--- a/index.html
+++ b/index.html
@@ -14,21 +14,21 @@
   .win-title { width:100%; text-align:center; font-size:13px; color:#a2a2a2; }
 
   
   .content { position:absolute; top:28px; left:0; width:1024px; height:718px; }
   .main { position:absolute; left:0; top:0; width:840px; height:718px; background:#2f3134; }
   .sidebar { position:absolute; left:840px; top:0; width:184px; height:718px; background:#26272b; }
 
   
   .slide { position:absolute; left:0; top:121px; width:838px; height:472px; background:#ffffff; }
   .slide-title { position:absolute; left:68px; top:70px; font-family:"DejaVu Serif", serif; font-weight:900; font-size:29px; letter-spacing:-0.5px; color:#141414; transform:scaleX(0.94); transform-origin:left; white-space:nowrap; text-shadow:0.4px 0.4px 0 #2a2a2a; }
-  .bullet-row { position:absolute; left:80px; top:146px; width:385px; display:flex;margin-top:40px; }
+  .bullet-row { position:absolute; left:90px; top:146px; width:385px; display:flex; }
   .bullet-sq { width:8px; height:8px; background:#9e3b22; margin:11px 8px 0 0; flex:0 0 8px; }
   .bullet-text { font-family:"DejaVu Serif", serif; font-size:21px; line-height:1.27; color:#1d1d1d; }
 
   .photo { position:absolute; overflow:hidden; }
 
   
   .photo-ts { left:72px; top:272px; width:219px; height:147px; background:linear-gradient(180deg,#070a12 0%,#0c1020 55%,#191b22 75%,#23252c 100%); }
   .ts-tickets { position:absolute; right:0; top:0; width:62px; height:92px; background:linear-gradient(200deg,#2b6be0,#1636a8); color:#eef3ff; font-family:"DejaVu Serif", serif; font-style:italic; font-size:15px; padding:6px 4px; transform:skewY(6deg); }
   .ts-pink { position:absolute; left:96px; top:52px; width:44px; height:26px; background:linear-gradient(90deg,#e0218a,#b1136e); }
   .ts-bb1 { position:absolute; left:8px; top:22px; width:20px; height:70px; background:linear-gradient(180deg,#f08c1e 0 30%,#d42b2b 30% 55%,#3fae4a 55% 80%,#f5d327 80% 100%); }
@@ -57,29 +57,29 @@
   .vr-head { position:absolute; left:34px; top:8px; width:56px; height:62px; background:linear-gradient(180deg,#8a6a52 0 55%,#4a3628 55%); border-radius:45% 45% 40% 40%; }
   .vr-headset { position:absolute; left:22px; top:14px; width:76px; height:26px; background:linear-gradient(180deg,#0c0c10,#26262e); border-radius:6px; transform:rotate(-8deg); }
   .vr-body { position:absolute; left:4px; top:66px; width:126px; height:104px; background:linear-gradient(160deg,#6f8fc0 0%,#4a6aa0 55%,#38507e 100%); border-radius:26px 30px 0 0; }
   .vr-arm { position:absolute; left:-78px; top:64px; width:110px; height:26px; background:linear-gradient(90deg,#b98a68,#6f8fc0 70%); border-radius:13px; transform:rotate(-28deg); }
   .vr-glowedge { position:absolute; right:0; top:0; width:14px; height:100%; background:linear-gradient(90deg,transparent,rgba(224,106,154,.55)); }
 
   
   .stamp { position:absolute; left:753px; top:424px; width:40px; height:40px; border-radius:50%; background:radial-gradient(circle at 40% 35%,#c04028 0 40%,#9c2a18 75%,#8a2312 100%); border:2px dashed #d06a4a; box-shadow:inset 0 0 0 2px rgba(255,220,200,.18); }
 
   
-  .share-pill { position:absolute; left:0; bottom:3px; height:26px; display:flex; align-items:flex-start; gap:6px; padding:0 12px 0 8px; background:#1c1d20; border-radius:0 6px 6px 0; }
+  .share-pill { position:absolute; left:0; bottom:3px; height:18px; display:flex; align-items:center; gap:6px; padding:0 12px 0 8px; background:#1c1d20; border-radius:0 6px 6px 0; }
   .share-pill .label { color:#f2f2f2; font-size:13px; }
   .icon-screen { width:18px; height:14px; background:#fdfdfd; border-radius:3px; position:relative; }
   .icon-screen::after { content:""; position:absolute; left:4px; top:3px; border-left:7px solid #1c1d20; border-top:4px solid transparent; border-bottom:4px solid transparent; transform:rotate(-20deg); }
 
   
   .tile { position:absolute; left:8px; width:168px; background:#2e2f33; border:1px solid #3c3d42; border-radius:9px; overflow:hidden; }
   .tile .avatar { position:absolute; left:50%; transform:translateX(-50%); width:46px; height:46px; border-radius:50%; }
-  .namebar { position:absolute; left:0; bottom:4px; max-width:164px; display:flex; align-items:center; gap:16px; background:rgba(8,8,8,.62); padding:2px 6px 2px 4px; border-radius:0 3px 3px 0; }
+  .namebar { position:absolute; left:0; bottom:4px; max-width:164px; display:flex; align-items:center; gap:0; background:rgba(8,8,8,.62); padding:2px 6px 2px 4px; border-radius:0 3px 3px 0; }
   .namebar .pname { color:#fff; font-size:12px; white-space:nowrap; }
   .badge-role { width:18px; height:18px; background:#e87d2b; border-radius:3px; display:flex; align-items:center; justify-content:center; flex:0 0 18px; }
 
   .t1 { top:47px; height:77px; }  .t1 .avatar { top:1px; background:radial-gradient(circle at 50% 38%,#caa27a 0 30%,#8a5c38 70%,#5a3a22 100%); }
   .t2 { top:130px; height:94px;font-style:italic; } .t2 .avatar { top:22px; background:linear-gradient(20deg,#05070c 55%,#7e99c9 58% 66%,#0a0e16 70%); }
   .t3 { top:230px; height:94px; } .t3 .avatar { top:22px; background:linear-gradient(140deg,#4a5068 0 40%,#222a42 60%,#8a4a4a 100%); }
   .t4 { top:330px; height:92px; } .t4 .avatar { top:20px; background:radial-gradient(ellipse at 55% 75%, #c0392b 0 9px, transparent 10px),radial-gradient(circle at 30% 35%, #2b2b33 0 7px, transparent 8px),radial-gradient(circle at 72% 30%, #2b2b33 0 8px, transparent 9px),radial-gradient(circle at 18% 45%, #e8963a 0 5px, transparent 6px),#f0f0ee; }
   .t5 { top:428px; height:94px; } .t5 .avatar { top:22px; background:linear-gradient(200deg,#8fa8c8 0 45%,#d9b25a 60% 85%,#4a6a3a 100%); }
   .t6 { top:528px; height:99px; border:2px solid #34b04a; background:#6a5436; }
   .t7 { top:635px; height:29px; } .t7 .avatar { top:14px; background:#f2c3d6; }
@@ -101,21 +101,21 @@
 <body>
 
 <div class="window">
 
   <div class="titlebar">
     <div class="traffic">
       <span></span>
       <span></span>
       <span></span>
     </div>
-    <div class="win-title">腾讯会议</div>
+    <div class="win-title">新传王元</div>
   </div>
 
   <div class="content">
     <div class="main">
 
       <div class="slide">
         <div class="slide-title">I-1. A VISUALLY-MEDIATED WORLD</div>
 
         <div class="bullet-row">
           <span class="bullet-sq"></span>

—————

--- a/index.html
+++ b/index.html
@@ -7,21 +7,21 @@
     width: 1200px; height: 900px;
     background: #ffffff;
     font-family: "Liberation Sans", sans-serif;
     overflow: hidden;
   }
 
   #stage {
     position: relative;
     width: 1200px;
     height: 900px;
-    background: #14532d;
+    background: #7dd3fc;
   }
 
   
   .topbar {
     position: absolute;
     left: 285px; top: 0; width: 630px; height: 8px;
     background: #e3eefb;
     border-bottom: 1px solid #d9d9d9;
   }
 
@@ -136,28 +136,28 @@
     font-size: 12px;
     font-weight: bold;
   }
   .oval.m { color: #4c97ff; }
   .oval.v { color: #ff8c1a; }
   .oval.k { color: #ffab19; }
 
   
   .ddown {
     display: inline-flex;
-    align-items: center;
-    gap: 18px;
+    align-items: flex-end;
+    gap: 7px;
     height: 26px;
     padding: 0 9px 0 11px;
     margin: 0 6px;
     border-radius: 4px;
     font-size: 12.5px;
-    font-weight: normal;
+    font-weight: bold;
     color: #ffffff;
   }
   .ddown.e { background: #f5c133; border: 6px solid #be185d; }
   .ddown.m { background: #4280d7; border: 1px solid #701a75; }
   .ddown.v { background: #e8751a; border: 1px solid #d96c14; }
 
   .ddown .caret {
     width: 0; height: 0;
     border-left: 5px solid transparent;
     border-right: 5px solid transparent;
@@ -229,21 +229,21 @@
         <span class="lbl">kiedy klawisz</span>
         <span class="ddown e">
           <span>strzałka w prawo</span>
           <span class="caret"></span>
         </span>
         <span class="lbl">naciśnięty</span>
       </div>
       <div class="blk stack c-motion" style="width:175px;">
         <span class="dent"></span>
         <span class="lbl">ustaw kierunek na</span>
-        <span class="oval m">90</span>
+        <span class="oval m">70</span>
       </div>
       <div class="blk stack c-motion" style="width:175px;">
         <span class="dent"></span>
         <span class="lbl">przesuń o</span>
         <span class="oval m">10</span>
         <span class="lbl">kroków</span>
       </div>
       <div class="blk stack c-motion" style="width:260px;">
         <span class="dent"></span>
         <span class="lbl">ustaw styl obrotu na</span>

—————

> PROMPT: Each line above that includes "namebar" should be shown.

> TASK RESPONSE:
-  .namebar { position:absolute; left:0; bottom:4px; max-width:164px; display:flex; align-items:center; gap:16px; background:rgba(8,8,8,.62); padding:2px 6px 2px 4px; border-radius:0 3px 3px 0; }
+  .namebar { position:absolute; left:0; bottom:4px; max-width:164px; display:flex; align-items:center; gap:0; background:rgba(8,8,8,.62); padding:2px 6px 2px 4px; border-radius:0 3px 3px 0; }
   .namebar .pname { color:#fff; font-size:12px; white-space:nowrap; }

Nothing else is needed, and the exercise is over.